Jumat, 12 Juni 2015

Daun Afrika Sebagai Produk Medis Premium

Daun afrika (Vernonia amygdalina) meski pun telah diakui kemujarabannya oleh awam dan para peneliti, tetap mengandung kabut misteri. Tidak semua khasiat dan efek bakal disampaikan kepada khalayak. Ada potensi yang dikandungnya yang lebih "aman" jika dirahasiakan, terutama karena masih kurang diapresiasinya dedikasi para peneliti dan penemu rahasia alam oleh masyarakat.
Para peneliti dan formulator produk-produk dengan kandungan daun afrika tidak selalu memiliki kemampuan untuk mengurus Hak atas Kekayaan Intelektual (HaKI). Selain itu, kendala produksi karya-karya para penemu juga pada sarana dan prasarana. Meski pun sediaan herbal yang diciptakan dirasakan manfaatnya oleh semua orang, tetapi belum tentu produknya mendapatkan ijin edar dari otoritas obat dan makanan (BPOM) atau Dinkes. Alasannya tentulah benar bahwa sarana produksi dinilai tidak memadai untuk mendapatkan persetujuan ijin edar.
Apa jadinya jika suatu produk bagus tidak memiliki ijin edar? Jika tetap diproduksi dan diedarkan, para pelaku industri kreatif ini akan dipenjara, akan dikriminalisasikan. Kejadian seperti ini sesungguhnya banyak sekai tetapi tidak sampai ke meja hijau atau meja redaksi. Kok bisa? Sebab para manusia cerdas yang menjadi pelaku ini sudah berubah wujud atas kerelaannya untuk menjadi ATM oknum pihak berwajib; selagi ada setoran, ya silakan terus berproduksi.

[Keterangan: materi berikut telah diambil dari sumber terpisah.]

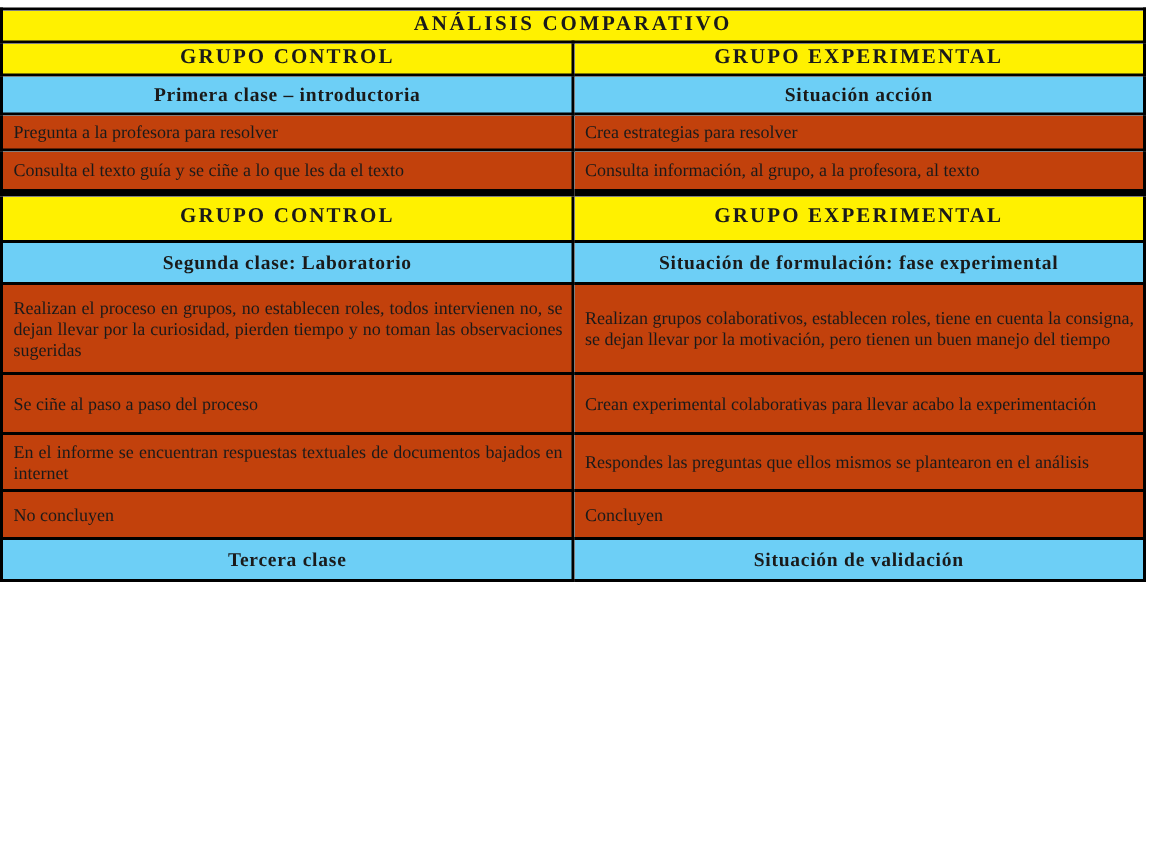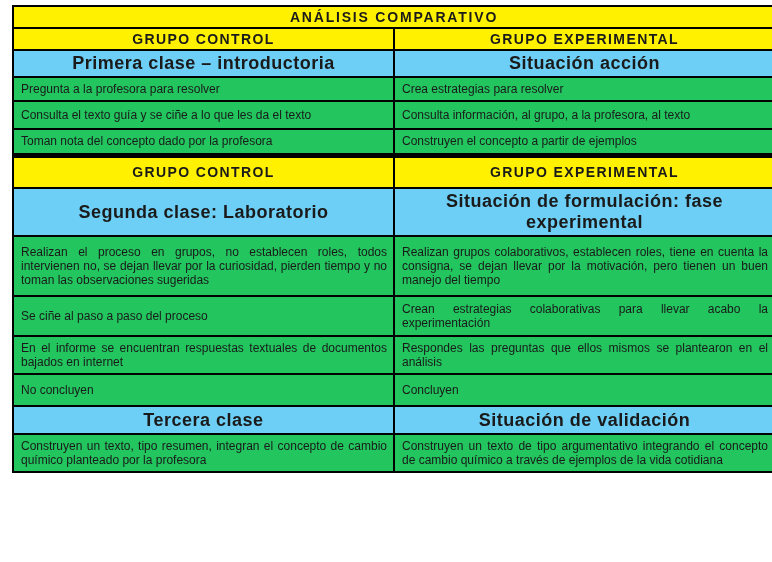--- a/index.html
+++ b/index.html
@@ -19,7 +19,8 @@
   .page {
     width: 612px;
     height: 562px;
-    padding: 5px 12px;
+    padding: 5px 0;
+    font-family: Liberation Serif, serif;
   }
   table.cmp {
     border-collapse: collapse;

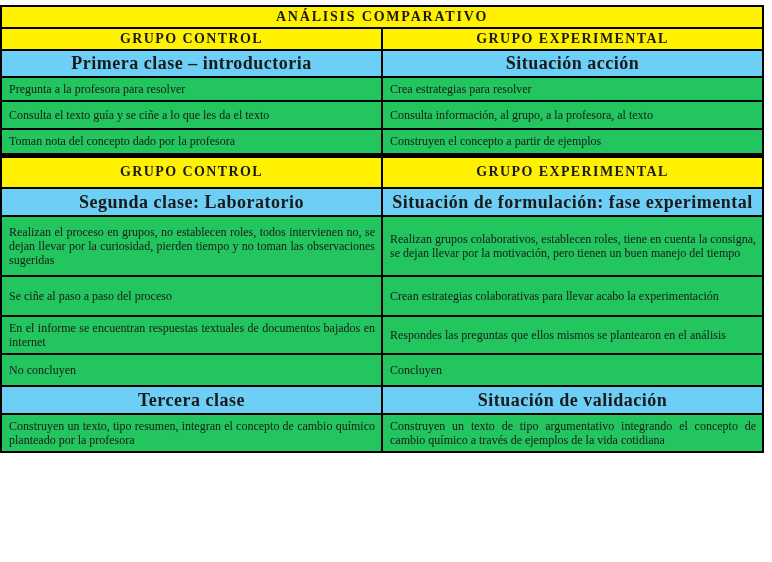--- a/index.html
+++ b/index.html
@@ -48,7 +48,7 @@
     background: var(--header-cyan);
     font-weight: bold;
     text-align: center;
-    font-size: 18px;
+    font-size: 13px;
     letter-spacing: 0.5px;
     padding: 2px 4px;
   }

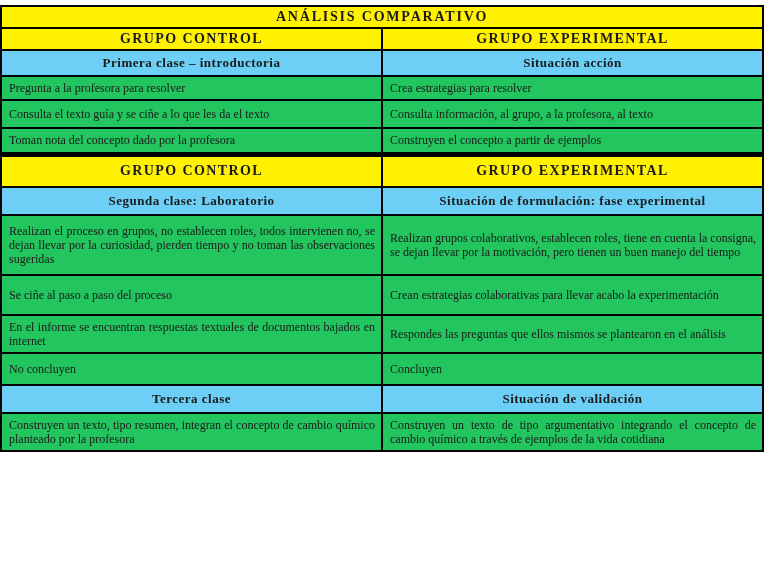--- a/index.html
+++ b/index.html
@@ -53,7 +53,7 @@
     padding: 2px 4px;
   }
   td.body-cell {
-    background: #22c55e;
+    background: #c2410c;
     font-size: 12px;
     line-height: 14px;
     text-align: justify;

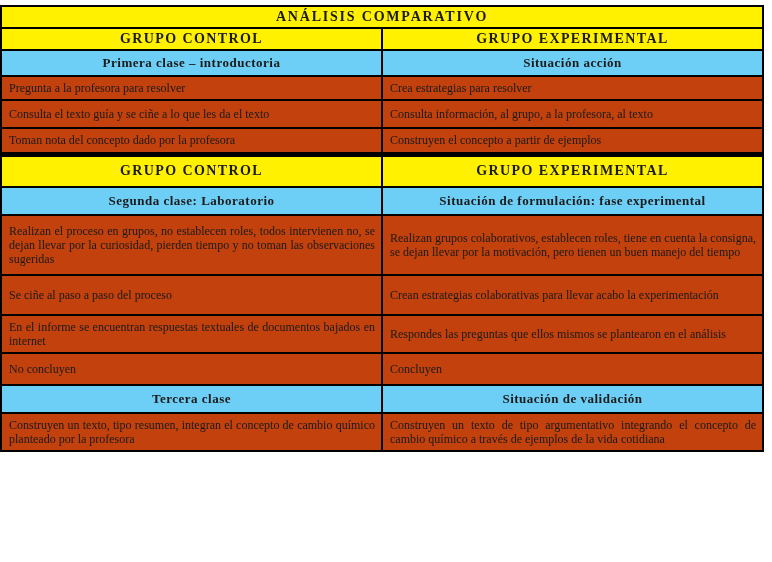--- a/index.html
+++ b/index.html
@@ -97,10 +97,6 @@
         <td class="body-cell">Consulta el texto guía y se ciñe a lo que les da el texto</td>
         <td class="body-cell">Consulta información, al grupo, a la profesora, al texto</td>
       </tr>
-      <tr class="h26">
-        <td class="body-cell">Toman nota del concepto dado por la profesora</td>
-        <td class="body-cell">Construyen el concepto a partir de ejemplos</td>
-      </tr>
 
       <tr class="sep-row h33">
         <td class="yellow">GRUPO CONTROL</td>

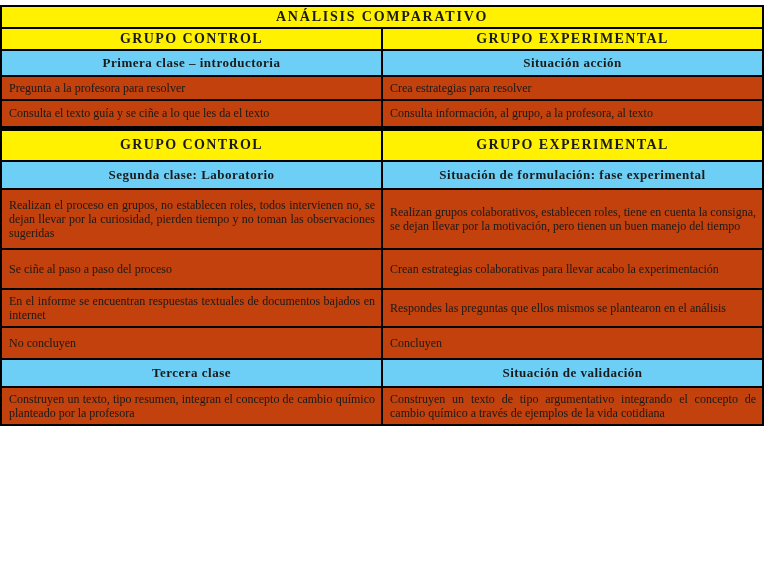--- a/index.html
+++ b/index.html
@@ -112,7 +112,7 @@
       </tr>
       <tr class="h40">
         <td class="body-cell">Se ciñe al paso a paso del proceso</td>
-        <td class="body-cell">Crean estrategias colaborativas para llevar acabo la experimentación</td>
+        <td class="body-cell">Crean experimental colaborativas para llevar acabo la experimentación</td>
       </tr>
       <tr class="h36">
         <td class="body-cell">En el informe se encuentran respuestas textuales de documentos bajados en internet</td>

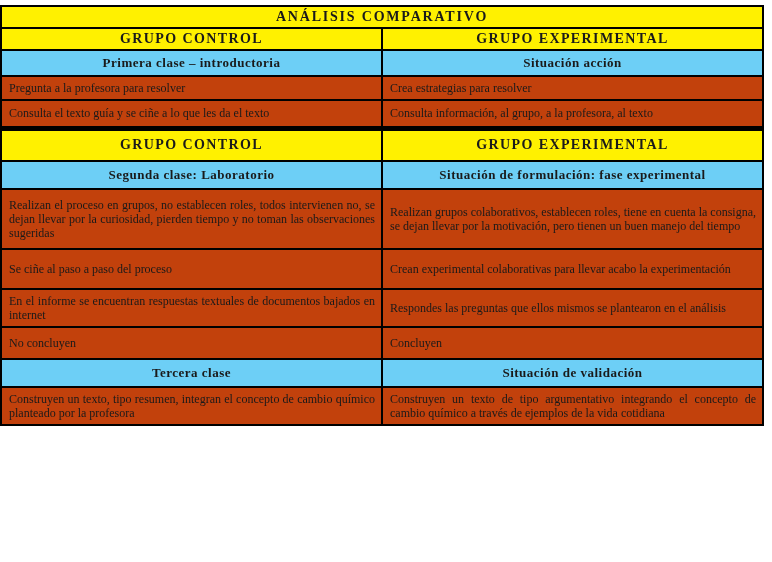--- a/index.html
+++ b/index.html
@@ -127,10 +127,6 @@
         <td class="cyan">Tercera clase</td>
         <td class="cyan">Situación de validación</td>
       </tr>
-      <tr class="h38">
-        <td class="body-cell">Construyen un texto, tipo resumen, integran el concepto de cambio químico planteado por la profesora</td>
-        <td class="body-cell">Construyen un texto de tipo argumentativo integrando el concepto de cambio químico a través de ejemplos de la vida cotidiana</td>
-      </tr>
     </tbody>
   </table>
 </div>

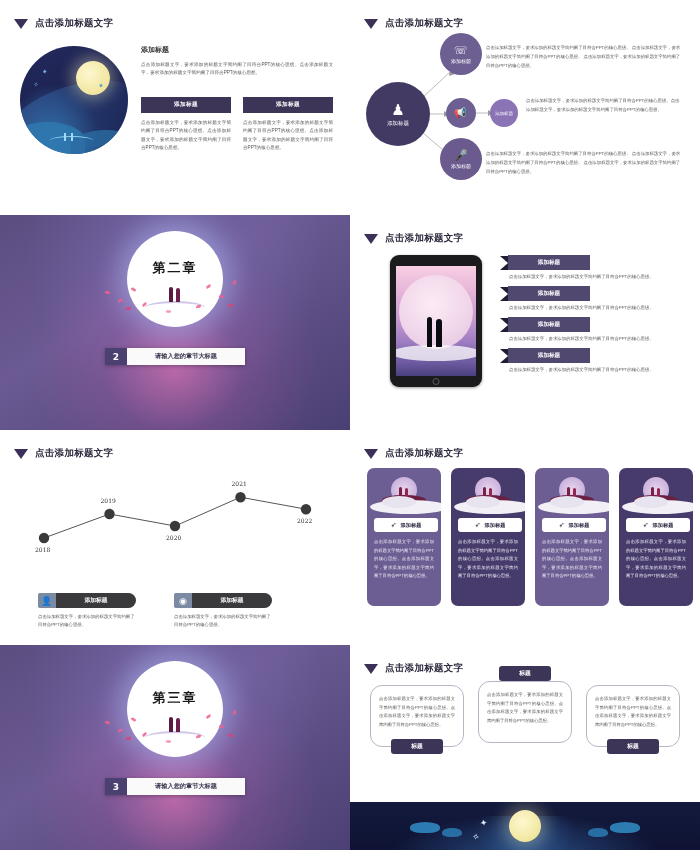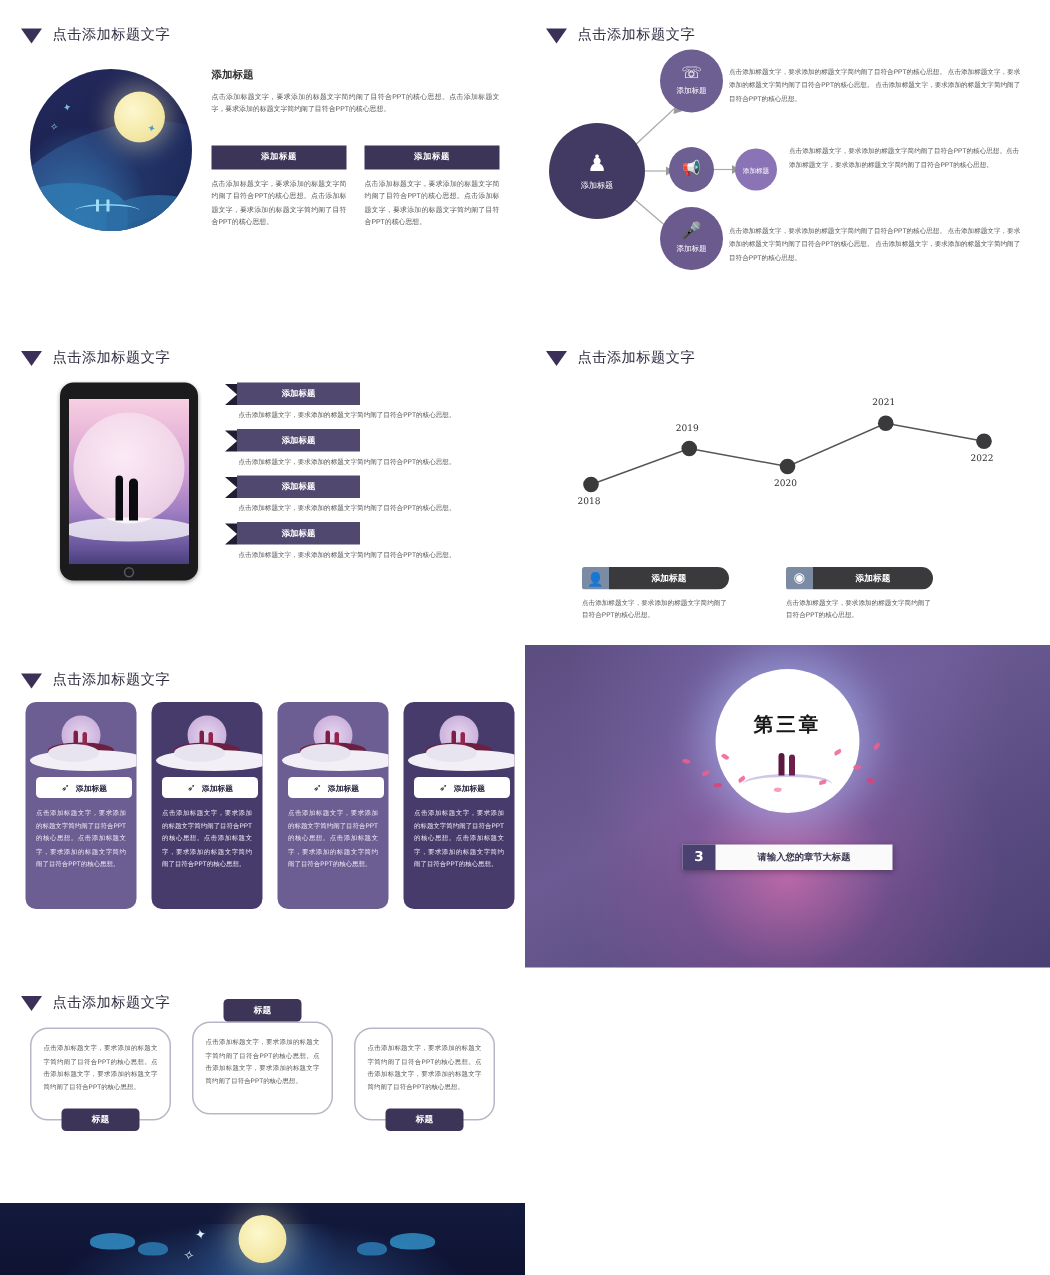--- a/index.html
+++ b/index.html
@@ -25,7 +25,7 @@
     border-right: 7px solid transparent;
     border-top: 10px solid #3b3158;
   }
-  .s-head .htxt { font-size: 9.5px; font-weight: normal; color: #2f2b3f; letter-spacing: .3px; }
+  .s-head .htxt { font-size: 9.5px; font-weight: bold; color: #2f2b3f; letter-spacing: .3px; }
 
   
   .body-txt { font-size: 4.6px; color: #555; line-height: 1.85; text-align: justify; }

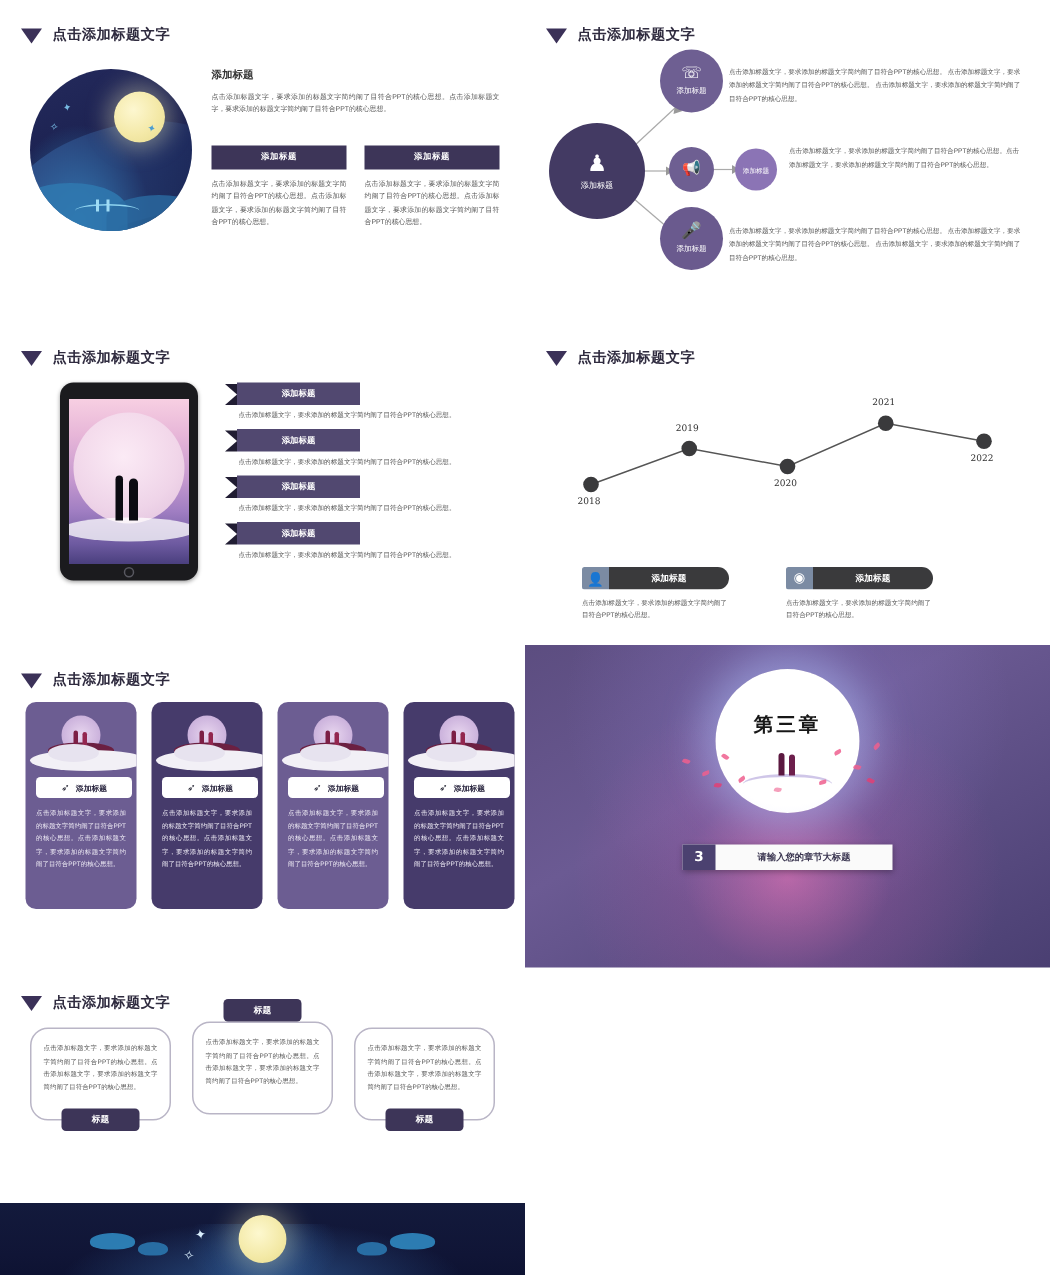--- a/index.html
+++ b/index.html
@@ -380,6 +380,30 @@
 点击添加标题文字，要求添加的标题文字简约阐了目符合PPT的核心思想。</div>
   </div>
 
+  <div class="slide chap" id="slide3">
+    <div class="moonwhite"></div>
+    <div class="chap-title">第二章</div>
+    <div class="archbridge"></div>
+    <div class="couple">
+        <i class="a"></i>
+        <i class="b"></i>
+      </div>
+    <div class="petal" style="left:105px;top:76px;transform:rotate(25deg)"></div>
+    <div class="petal" style="left:118px;top:84px;transform:rotate(-15deg)"></div>
+    <div class="petal" style="left:131px;top:73px;transform:rotate(40deg)"></div>
+    <div class="petal" style="left:126px;top:92px;transform:rotate(10deg);background:#e23f74"></div>
+    <div class="petal" style="left:142px;top:88px;transform:rotate(-30deg)"></div>
+    <div class="petal" style="left:206px;top:70px;transform:rotate(-25deg)"></div>
+    <div class="petal" style="left:219px;top:80px;transform:rotate(18deg)"></div>
+    <div class="petal" style="left:232px;top:66px;transform:rotate(-40deg)"></div>
+    <div class="petal" style="left:228px;top:89px;transform:rotate(30deg);background:#e23f74"></div>
+    <div class="petal" style="left:196px;top:90px;transform:rotate(-8deg)"></div>
+    <div class="petal" style="left:166px;top:95px;transform:rotate(12deg);opacity:.6"></div>
+    <div class="chap-bar">
+      <div class="chap-num">2</div>
+      <div class="chap-sub">请输入您的章节大标题</div>
+    </div>
+  </div>
 
   <div class="slide" id="slide4">
     <div class="s-head">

Daun afrika beruntung memiliki khasiat yang kuat dan tidak terlalu terkenal. Agar tidak celaka berhadapan dengan hukum, para produsen perlu selalu kompak dan dingatkan untuk tidak perlu menuliskan dan menggembar-gemborkan khasiat medisnya. Jual saja dalam bentuk teh herbal yang diminum sore dan malam, dan akan mendapatkan sensasi kesegaran dan semangat saat bangun tidur.
Tentu saja strategi ini tidak digunakan selamanya. Jika produk daun afrika kita cukup digemari pelanggan, kumpulkan hasilnya sebagian untuk keperluan memperbaiki sarana produksi. Kita harus memiliki ijin edar dari BPOM sebelum memroduksi dan mengerdarkan produk daun afrika yang lebih spesifik berkesan obat. Tidak sulit mendapatkan ijin BPOM asal kita telah mengikuti aturan dalam membangun "pabrik" kita.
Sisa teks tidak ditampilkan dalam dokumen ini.